Fahrzeuge müssen stärker abbremsen

Auf Dezember 2019 wurden unter anderem auch Fahrzeuge des Personenverkehrs mit der modernsten Version von ETCS Baseline 3 in Betrieb genommen: Der Giruno, Flirt LEX und Régiolis (S-Bahn Genf) und der deutsche ICE4. Unter fahrplanmässigem Betrieb dieser Fahrzeuge hat sich nun gezeigt, dass auf ETCS-Level-1-Strecken bei Fahrt auf Halt zeigende Signale und bei Fahrt auf Prellböcke stärker als bisher und stärker als während der Probe- und Testfahrten verlangsamt werden muss, um eine Zwangsbremsung zu vermeiden.  

Anweisungen an Lokführer werden überprüft

Die Einführung verlief nicht optimal. Die SBB hat die Auswirkungen auf die Abbremsung der Fahrzeuge im Realbetrieb unterschätzt. Dies hat verständlicherweise Fragen und Unsicherheit bei den Lokführern ausgelöst. Die SBB nimmt dies sehr ernst. Aktuell finden deshalb Probefahrten mit Lokführern statt, um zu überprüfen, wie die aktuell gültigen Anweisungen an die Lokführer angepasst werden müssen. Zwangsbremsungen sind weder für die Lokführer, noch für die Reisenden angenehm. Die SBB dankt allen Kundenbegleiterinnen und Kundenbegleitern, dass sie die Reisenden bei abrupten Bremsmanövern informieren und sich für die Unannehmlichkeiten entschuldigen.

Verzögerungen bis zu 20 Sekunden – Anschlüsse gewährleistet

Da die Geschwindigkeit mit diesen Fahrzeugen stärker reduziert werden muss, kann es zu Verzögerungen von ungefähr zwanzig Sekunden kommen.
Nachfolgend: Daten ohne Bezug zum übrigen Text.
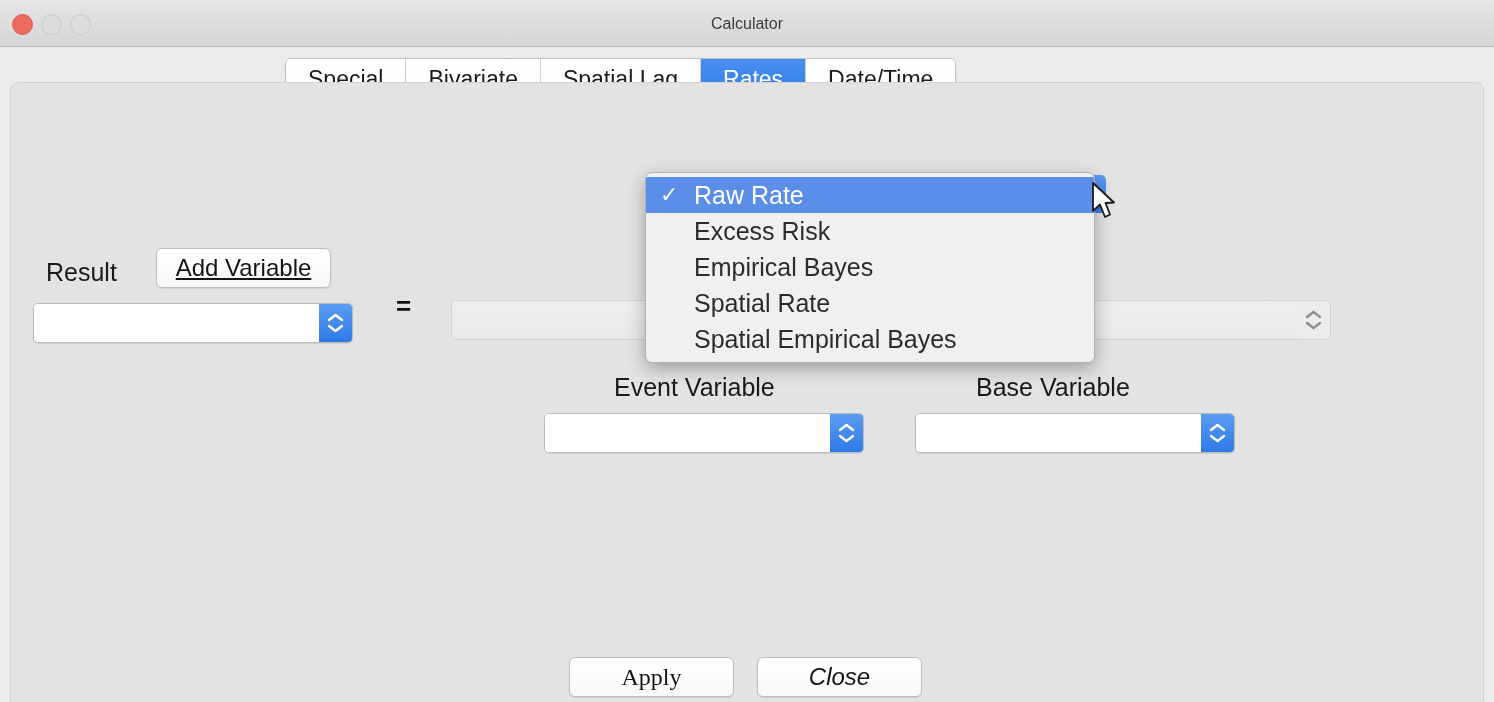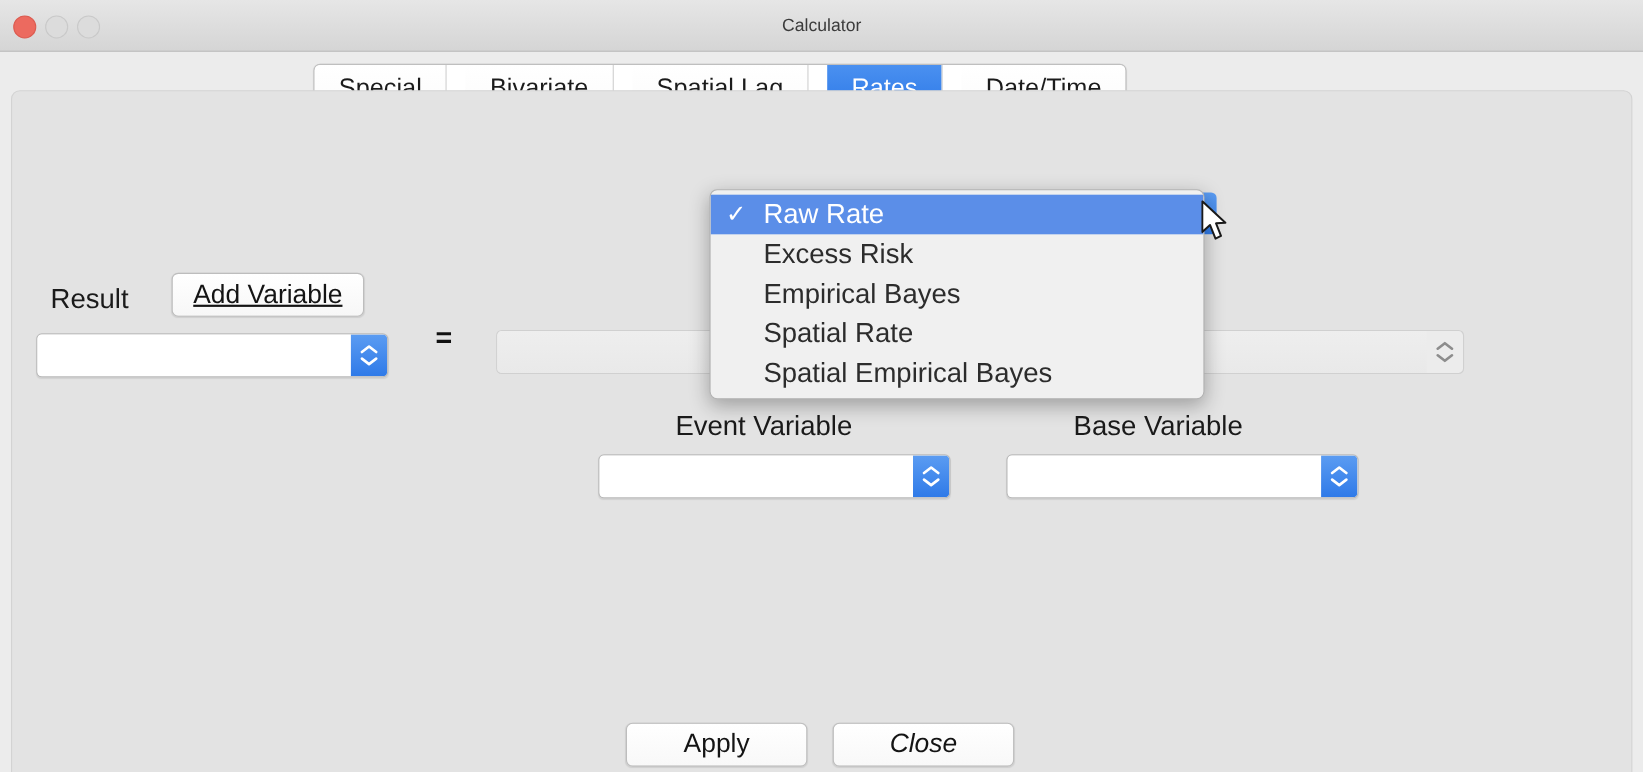--- a/index.html
+++ b/index.html
@@ -50,7 +50,6 @@
     background: #fff;
     overflow: hidden;
     box-shadow: 0 1px 1px rgba(0,0,0,0.10);
-    gap: 17px;
   }
   .tab {
     display: flex; align-items: center; justify-content: center;

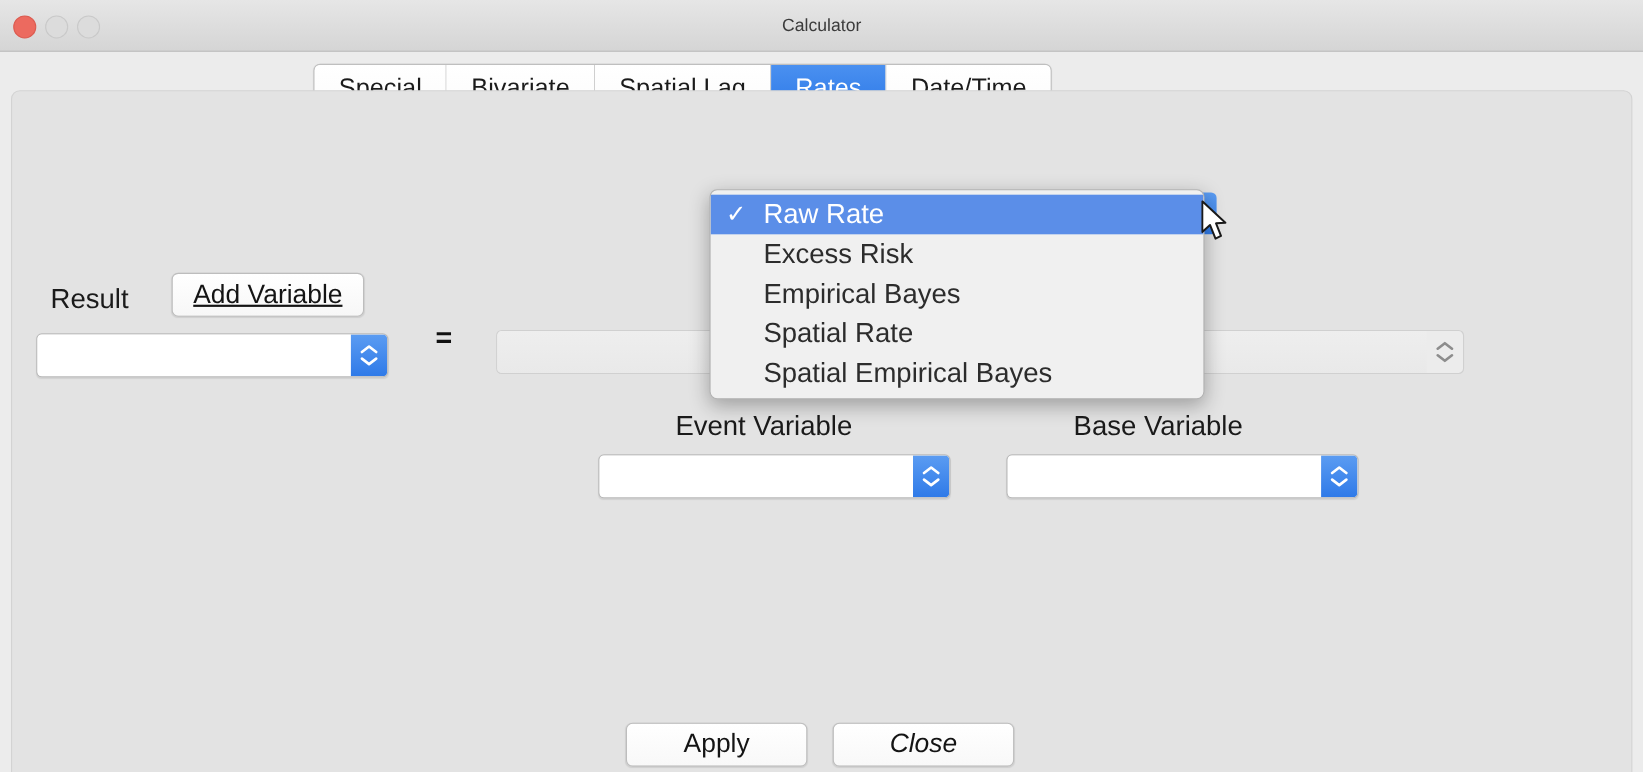--- a/index.html
+++ b/index.html
@@ -318,7 +318,7 @@
     <polygon points="1,1 1,29 8,22.5 13,35 18,32.5 13.5,21 22,20.5" fill="#ffffff" stroke="#1a1a1a" stroke-width="1.8" stroke-linejoin="round"></polygon>
   </svg>
 
-  <div class="footer-btn" style="left:569px;">Apply</div>
+  <div class="footer-btn" style="left:569px;font-family:Liberation Serif, serif;">Apply</div>
   <div class="footer-btn" style="left:757px;font-style:italic;">Close</div>
 
 </div>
Andere Auswirkungen auf Reisende wurden bisher nicht festgestellt, die Anschlüsse waren trotz der verzögerten Einfahrt gewährleistet. Die SBB hat diese Problematik erkannt und arbeitet aktuell an Verbesserungen am Zusammenspiel von Fahrzeug, Betrieb und Infrastruktur.